Tables¶

The TTable in SNAP is a table data structure for storing tabular data, which can easily be converted into the SNAP graph. The TTable is much more efficient than other tabular data structures and functions seamlessly inside the SNAP universe. The TTable can easily store hundreds of millions of rows and perform complex data manipulation operations.

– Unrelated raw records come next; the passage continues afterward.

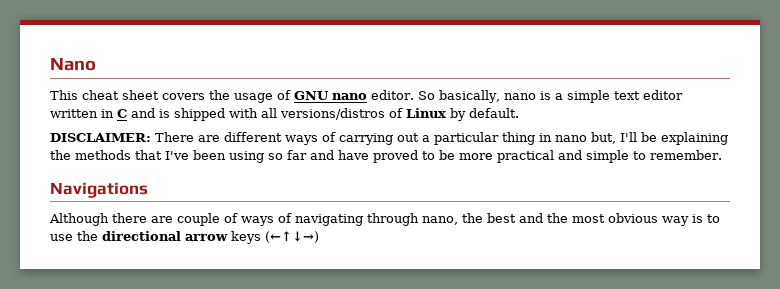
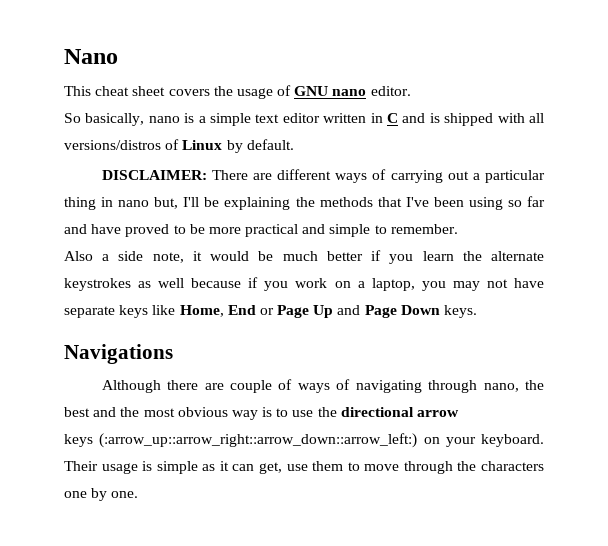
(414, 95) none -> (411, 91) //
(722, 155) none -> [64,250,544,264] [64,277,545,291] [64,305,478,318] // Also a side note, it would be much better if you learn the alternate keystrokes as well because if you work on a laptop, you may not have separate keys like Home, End or Page Up and Page Down keys.
[231,231,319,244] keys (←↑↓→) -> [64,433,544,448] [64,461,544,474] [64,488,139,501] // keys (:arrow_up::arrow_right::arrow_down::arrow_left:) on your keyboard. Their usage is simple as it can get, use them to move through the characters one by one.

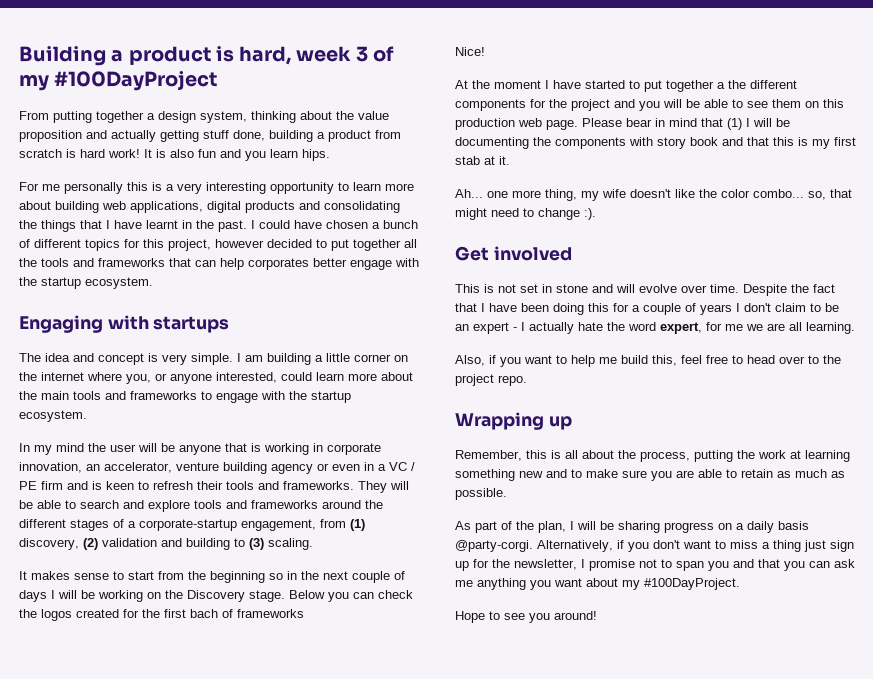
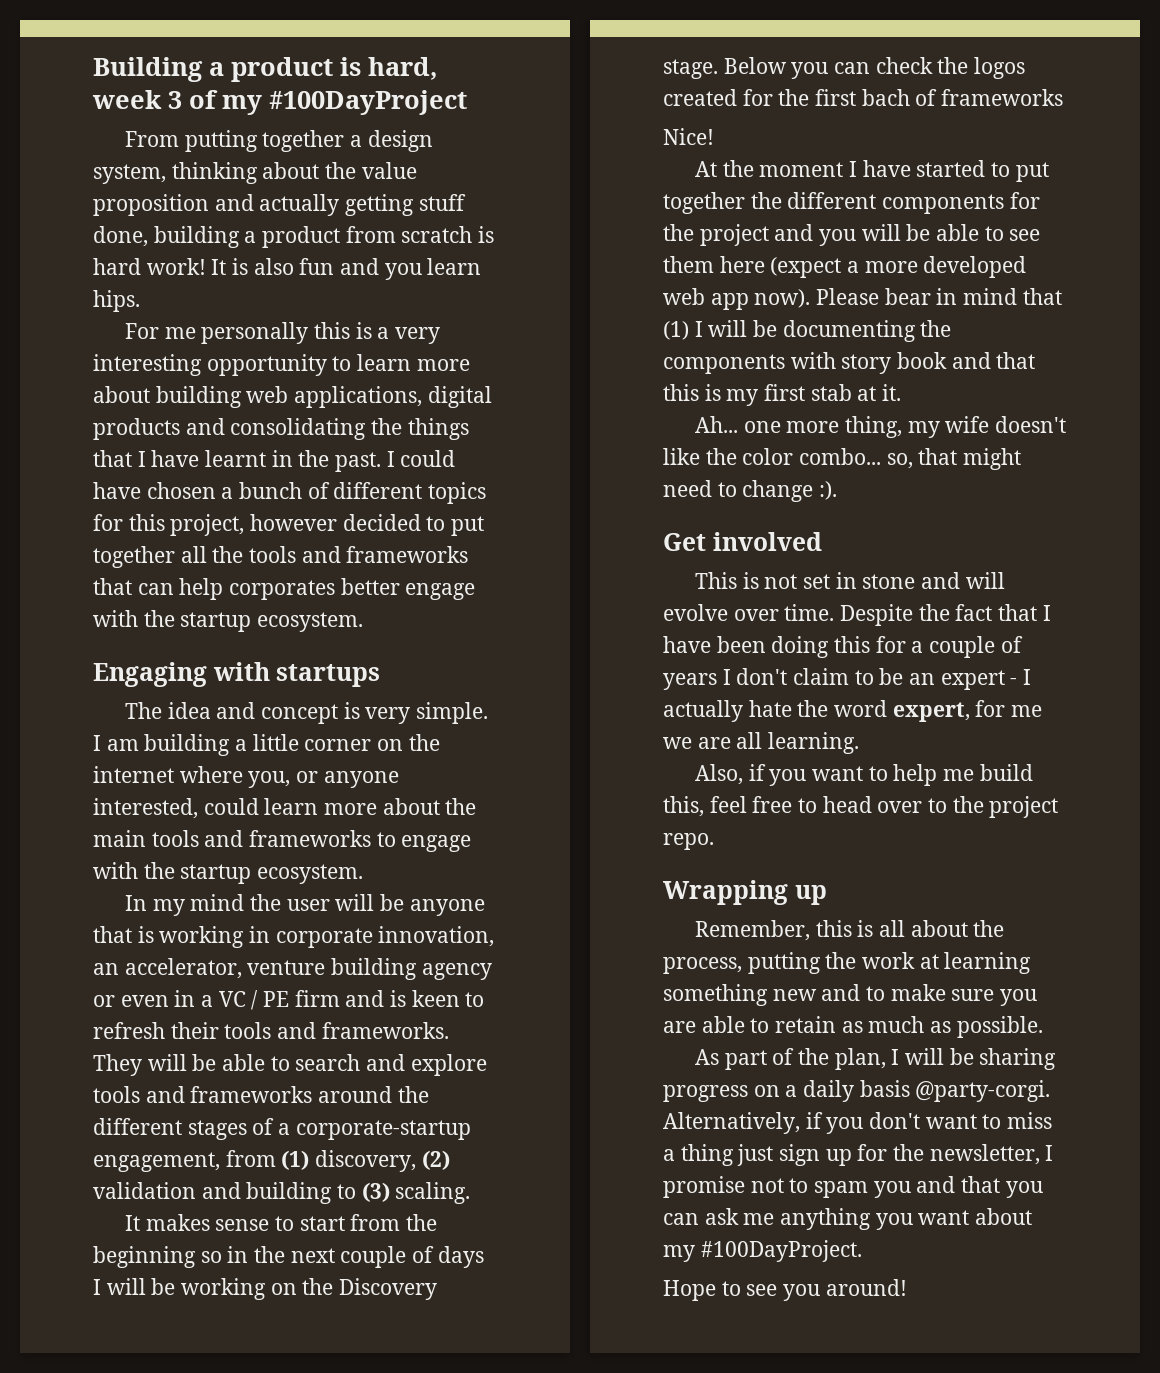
[717,82,725,89] a -> (745, 203) none
[805,99,844,108] [455,118,578,130] on this production web page. -> [719,256,1027,278] [663,288,811,310] here (expect a more developed web app now).
[676,561,704,571] span -> [814,1181,869,1198] spam

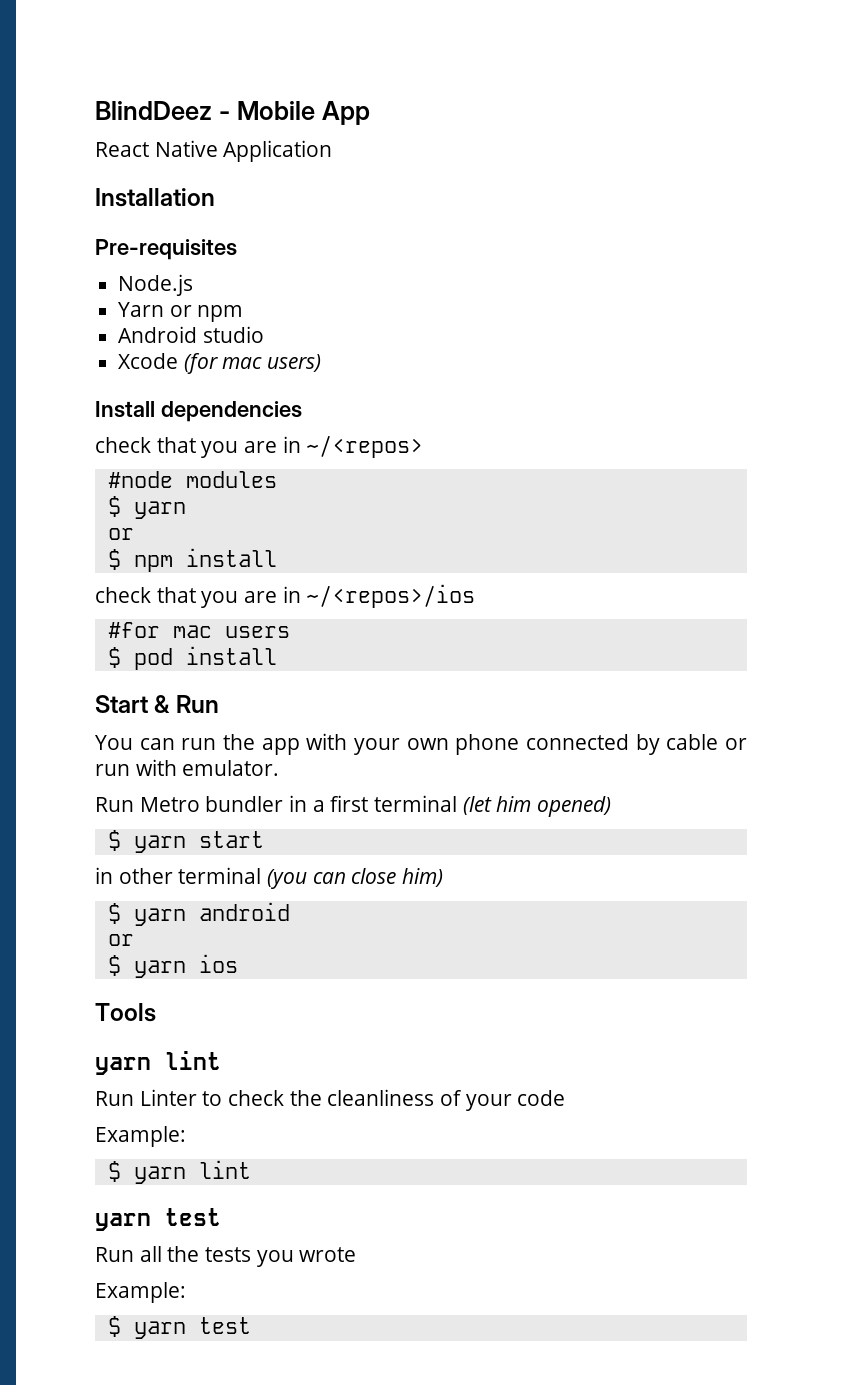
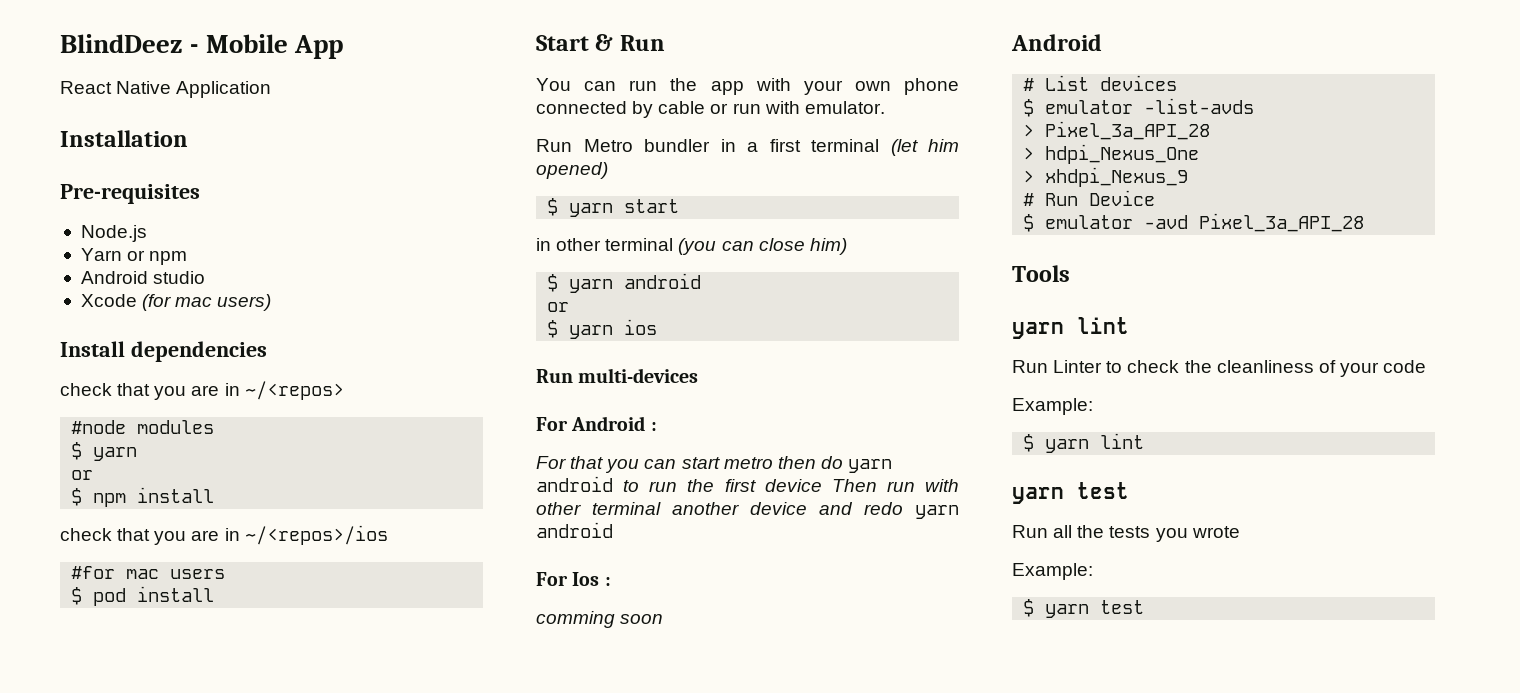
(238, 963) none -> [536,368,699,383] [536,416,657,431] [536,456,893,473] [536,476,959,492] [536,502,959,519] [536,522,613,538] [536,572,611,586] [536,611,664,628] [1011,34,1102,51] [1023,75,1178,91] [1023,98,1255,117] [1023,121,1211,140] [1023,144,1200,164] [1023,167,1189,187] [1023,190,1156,206] [1023,213,1365,232] // Run multi-devices // For Android : // For that you can start metro then do yarn android to run the first device Then run with other terminal another device and redo yarn android // For Ios : // comming soon // Android // # List devices // $ emulator -list-avds // > Pixel_3a_API_28 // > hdpi_Nexus_One // > xhdpi_Nexus_9 // # Run Device // $ emulator -avd Pixel_3a_API_28

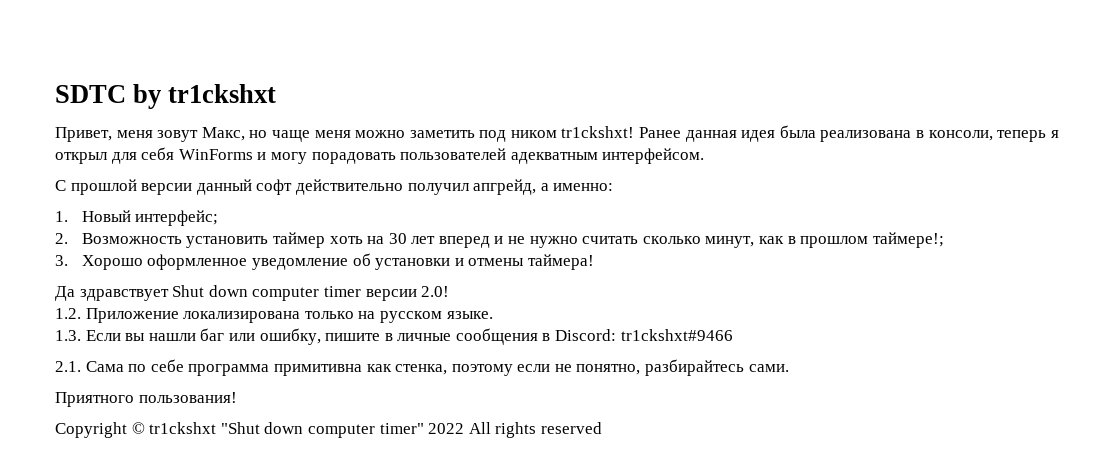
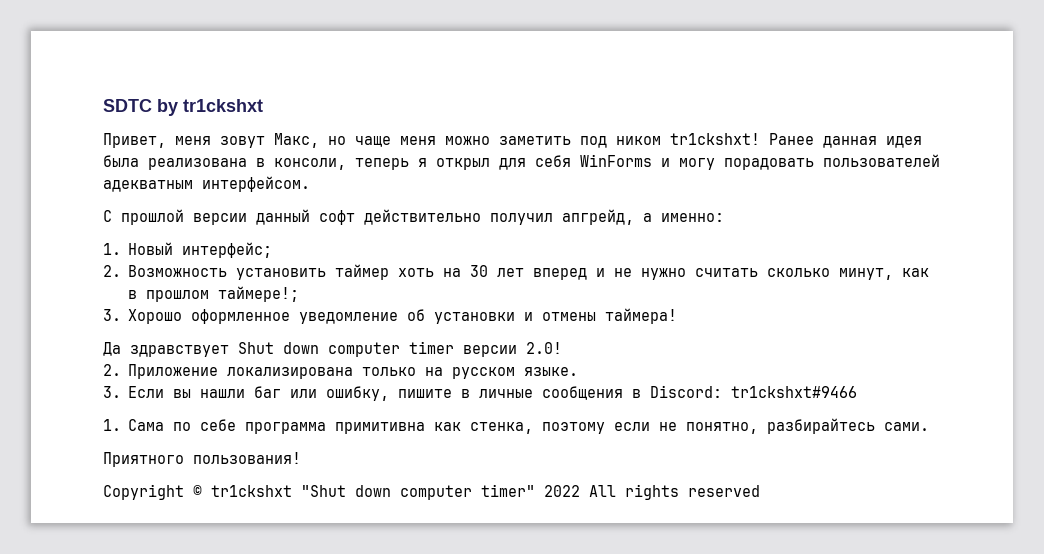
[55,308,81,319] 1.2. -> [103,364,121,376] 2.
[55,330,81,341] 1.3. -> [103,386,121,398] 3.
[55,361,81,372] 2.1. -> [103,419,121,431] 1.

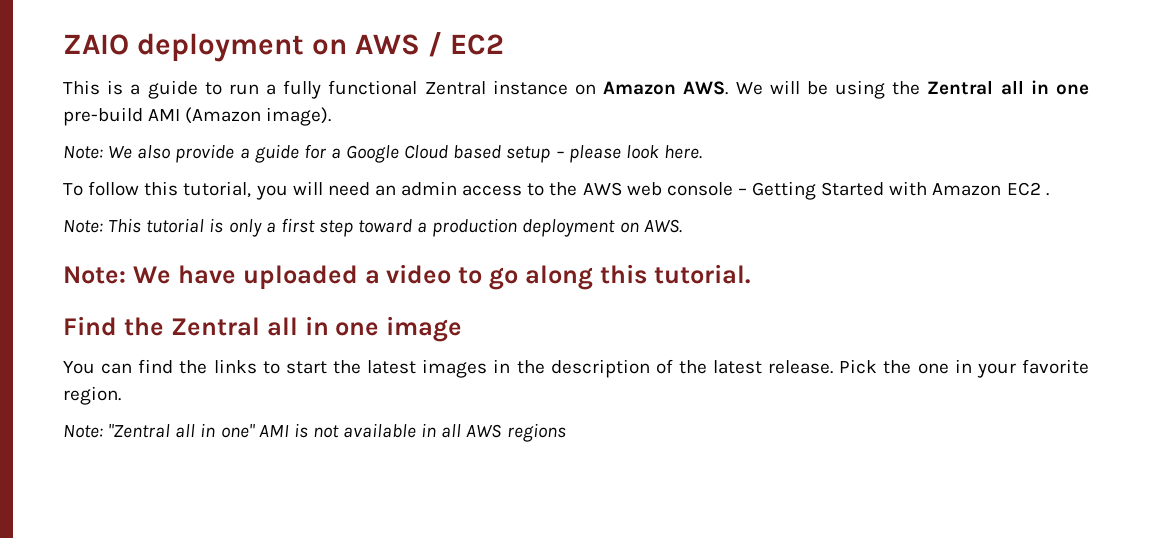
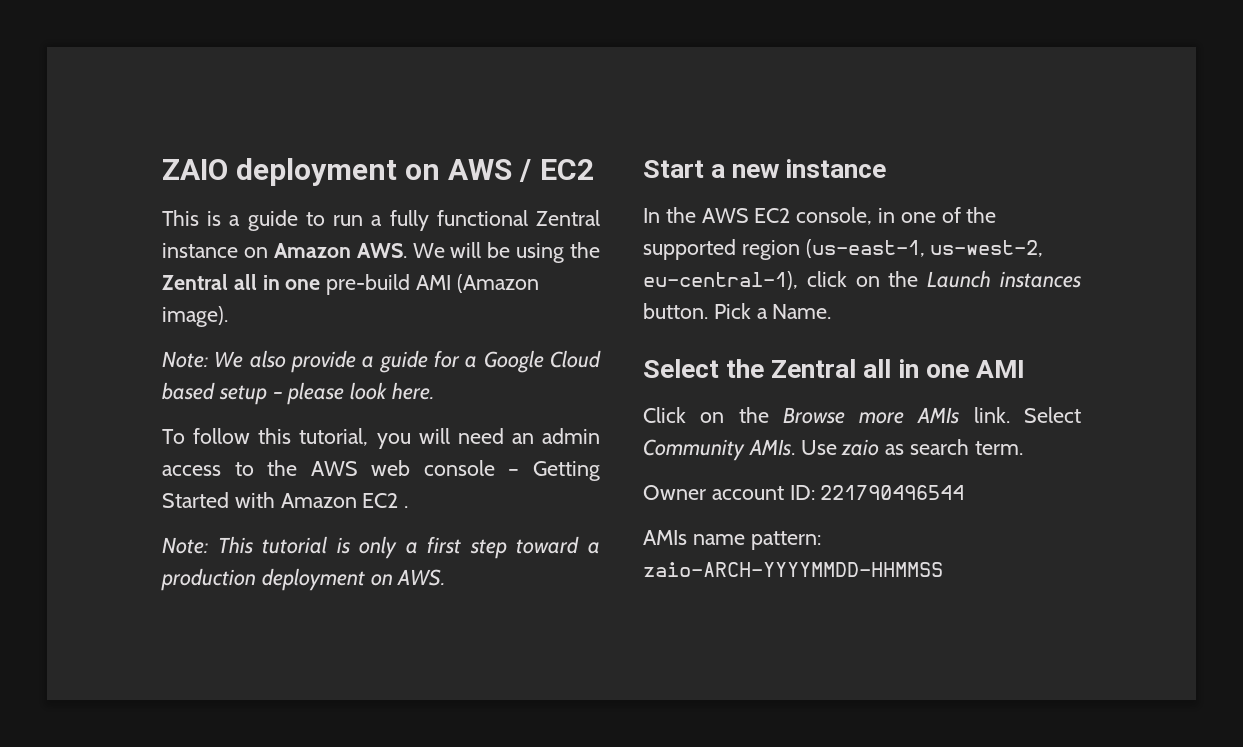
[63,264,750,290] [63,316,463,342] [63,359,1089,378] [63,386,121,405] [63,423,566,442] Note: We have uploaded a video to go along this tutorial. // Find the Zentral all in one image // You can find the links to start the latest images in the description of the latest release. Pick the one in your favorite region. // Note: "Zentral all in one" AMI is not available in all AWS regions -> [643,159,887,178] [643,207,997,225] [643,239,1044,260] [643,270,1081,290] [643,303,832,319] [643,359,1025,378] [643,407,1081,424] [643,439,1023,461] [643,485,965,500] [643,530,821,550] [643,562,943,577] Start a new instance // In the AWS EC2 console, in one of the supported region (us-east-1, us-west-2, eu-central-1), click on the Launch instances button. Pick a Name. // Select the Zentral all in one AMI // Click on the Browse more AMIs link. Select Community AMIs. Use zaio as search term. // Owner account ID: 221790496544 // AMIs name pattern: zaio-ARCH-YYYYMMDD-HHMMSS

TTable objects can be easily loaded from CSV and TSV files. TTable objects can store integers, strings, and floats in its columns. Each column can store exactly one data type, and each column has its own name, a string.

This tutorial will cover:

how to create a TTable,
how to save and load a TTable,
how to perform columnwise operations on TTables,
how to perform rowwise operations on TTables,
how to join two TTables together,
and how to extract information from a TTable.

Creating a `TTable`¶

To create a TTable object in SNAP, you must first define the:

Context: The Context holds information behind-the-scenes about the mappings between integers and strings (which reduces memory usage). You don’t have to do anything with the Context except create it and use it as a parameter when creating your TTable. Many TTable objects can share the same Context.
Schema: The Schema defines the column names in the table and their data types, which, unlike in other Python packages, you must specify up-front. Each column can be either an integer column, a float column, or a string column. Each column can hold values of only that data type.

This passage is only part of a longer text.